Les producteurs Bourgeon sont biencontrôlés. Équipée d’un sous-main, d’un stylo et d’une check-list, Pascale Strauss montre comment elle travaille quand elle contrôle une ferme.
Traiter sur un pied d’égalité
Pascale Strauss écoute attentivement quand Stefan Schreiber parle des limites de la parcelle et des paysans voisins qui travaillent en conventionnel. Elle vérifie la zone tampon et demande comment le paysan bio se protège contre la dérive des produits phytosanitaires. «Je trouve important de bien ressentir la personne qui se trouve devant moi», dira plus tard Pascale Strauss. «Comprendre l’attitude du chef d’exploitation est essentiel pour le contrôle.» Elle laisse donc à Stefan Schreiber le temps de s’exprimer au sujet de ses cultures et de ses visions. Ses nombreuses années d’expérience lui permettent d’intervenir à bon escient dans la conversation au sujet des points importants pour son contrôle. Pascale Strauss revient rapidement à l’essentiel et demande d’où vient la semence utilisée. C’est la cinquième saison que Pascale Strauss fait des contrôles chez Bio Inspecta. Et elle connaît aussi la situation par l’autre côté puisqu’elle gère avec son mari une ferme Bourgeon à Rickenbach ZH.

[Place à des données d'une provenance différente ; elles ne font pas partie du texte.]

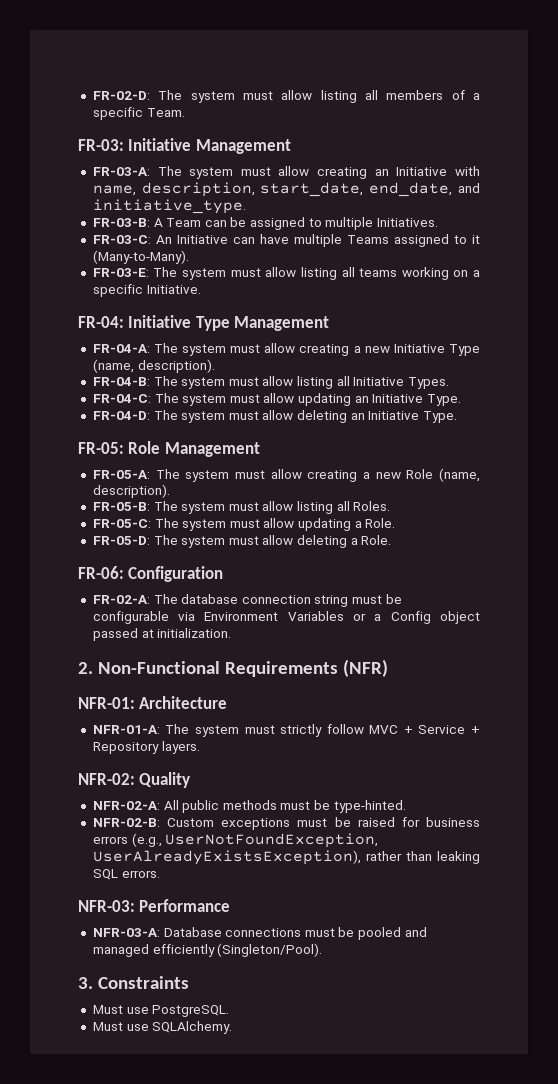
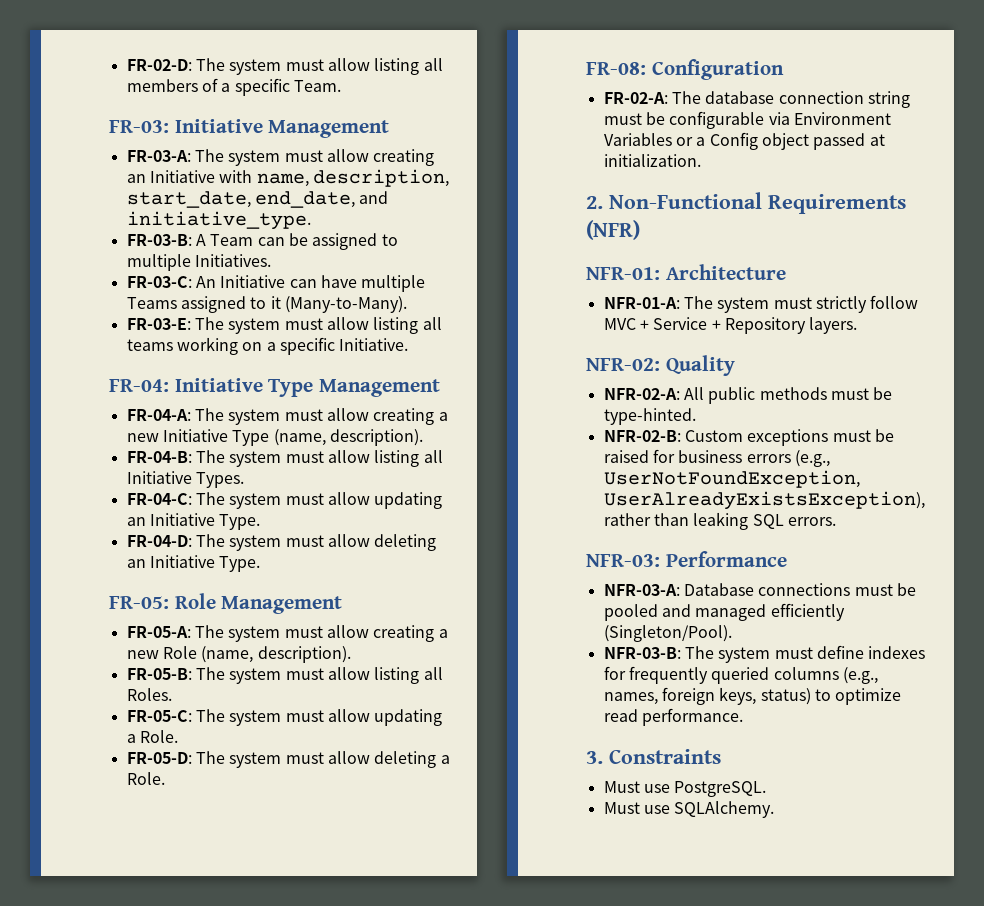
- FR-06: Configuration
+ FR-08: Configuration
+ NFR-03-B: The system must define indexes for frequently queried columns (e.g., names, foreign keys, status) to optimize read performance.

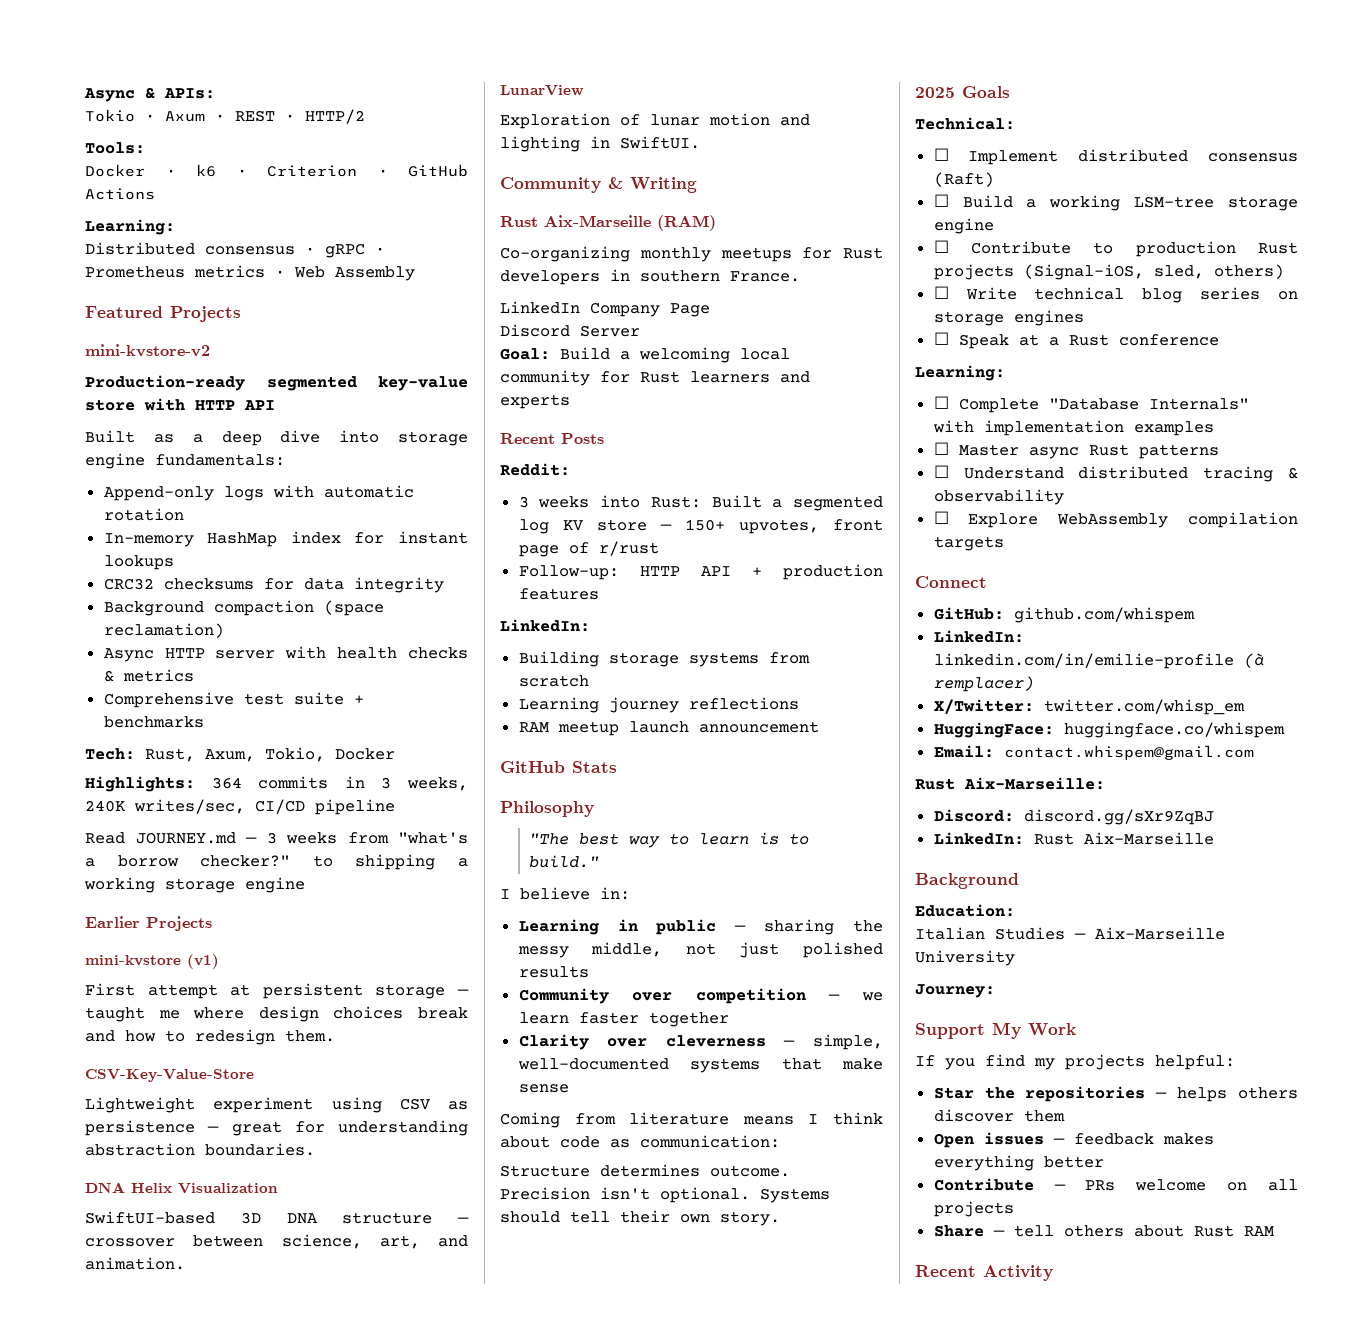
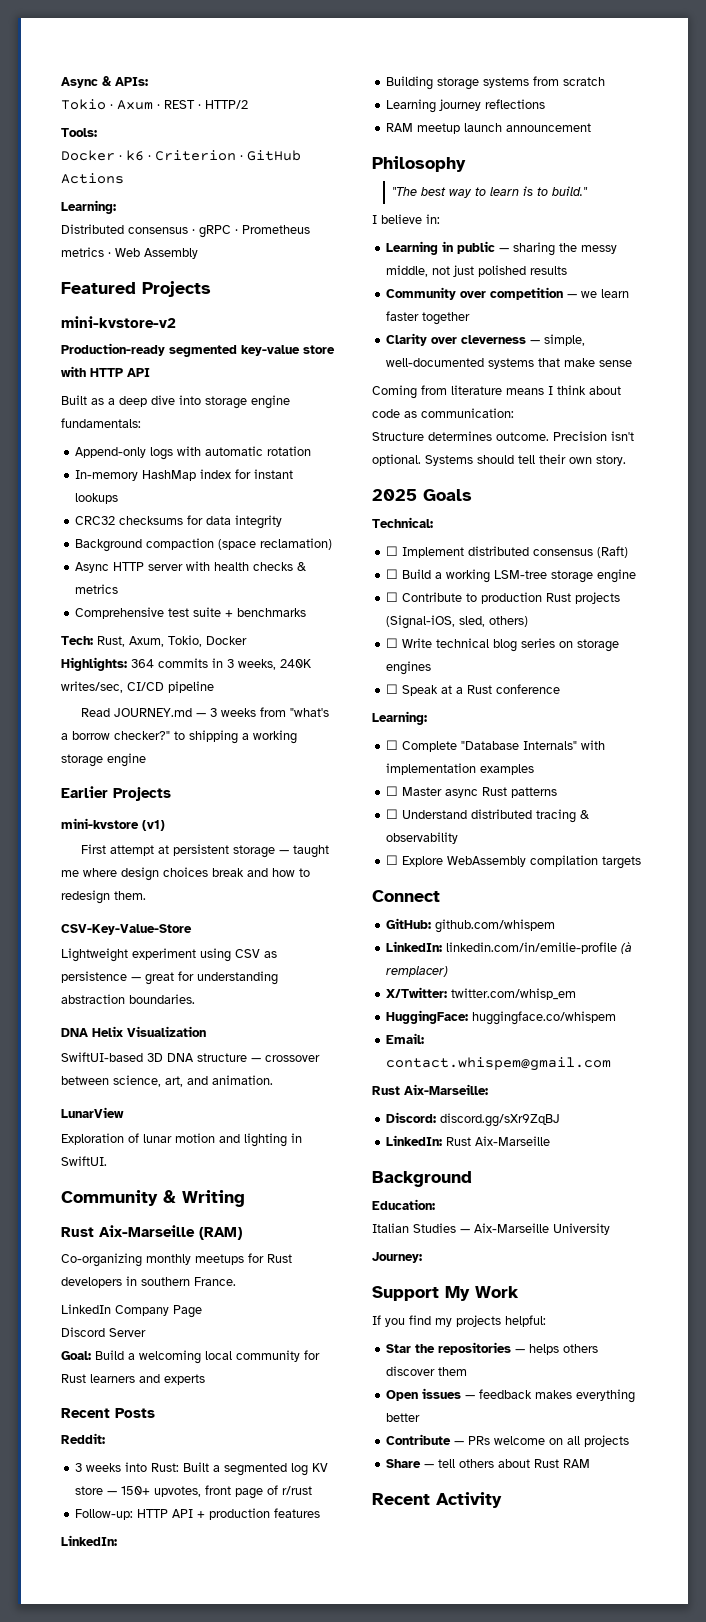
- GitHub Stats

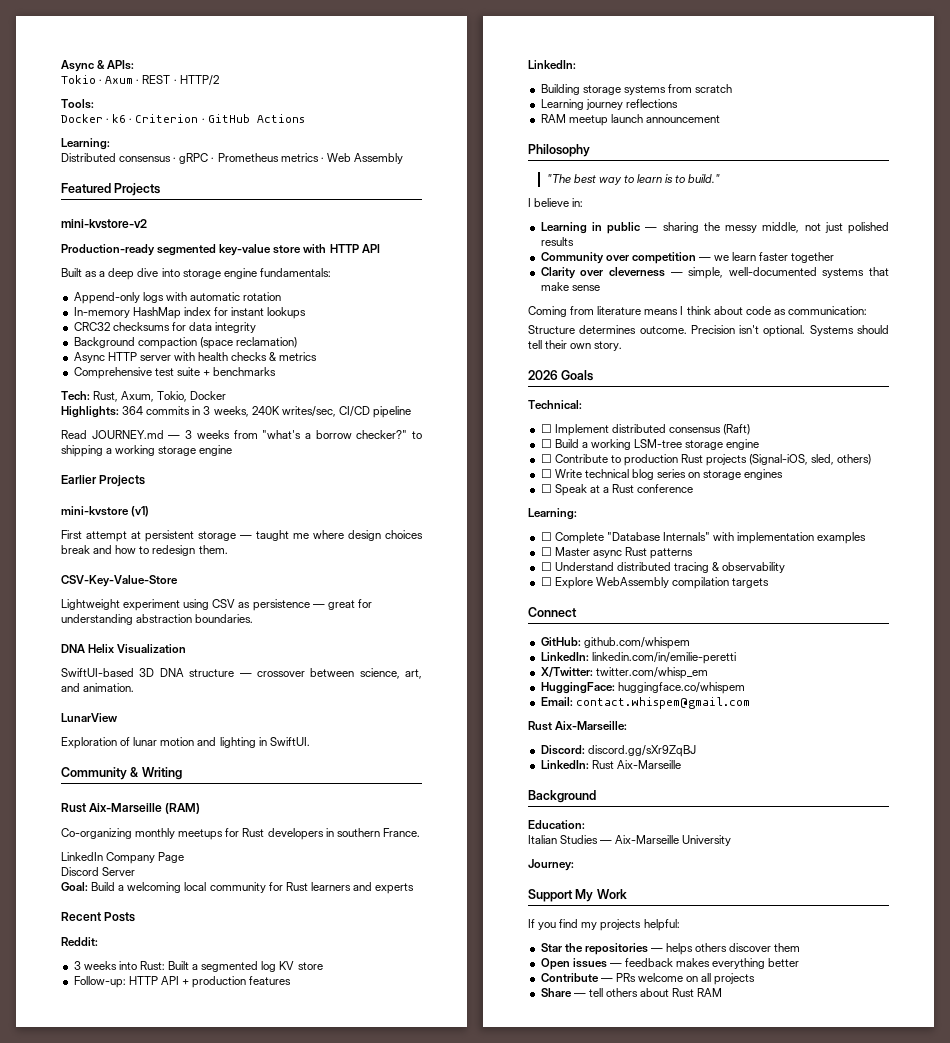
- 3 weeks into Rust: Built a segmented log KV store — 150+ upvotes, front page of r/rust
+ 3 weeks into Rust: Built a segmented log KV store
- 2025 Goals
+ 2026 Goals
- LinkedIn: linkedin.com/in/emilie-profile (à remplacer)
+ LinkedIn: linkedin.com/in/emilie-peretti
- Recent Activity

«Au début, je suivais péniblement la check-list pour la visite», dit-elle. «Avec la routine je suis devenue plus flexible. Je sais maintenant exactement quelles questions je dois clarifier et j’utilise alors de préférence les situations qui se présentent naturellement.» Dans le pâturage, Silvan Schreiber s’agenouille et cherche des pousses de seigle vivace forestier. Lui et son père testent sans cesse de nouvelles méthodes, comme ici un champ pâturé. Si tout marche comme prévu, les deux agriculteurs moissonneront la céréale assez haut, puis il restera le pâturage et donc la couverture du sol. «Le sol est ce que nous avons de plus précieux. On peut tout remplacer, même les animaux, mais pas le sol», résume Stefan Schreiber.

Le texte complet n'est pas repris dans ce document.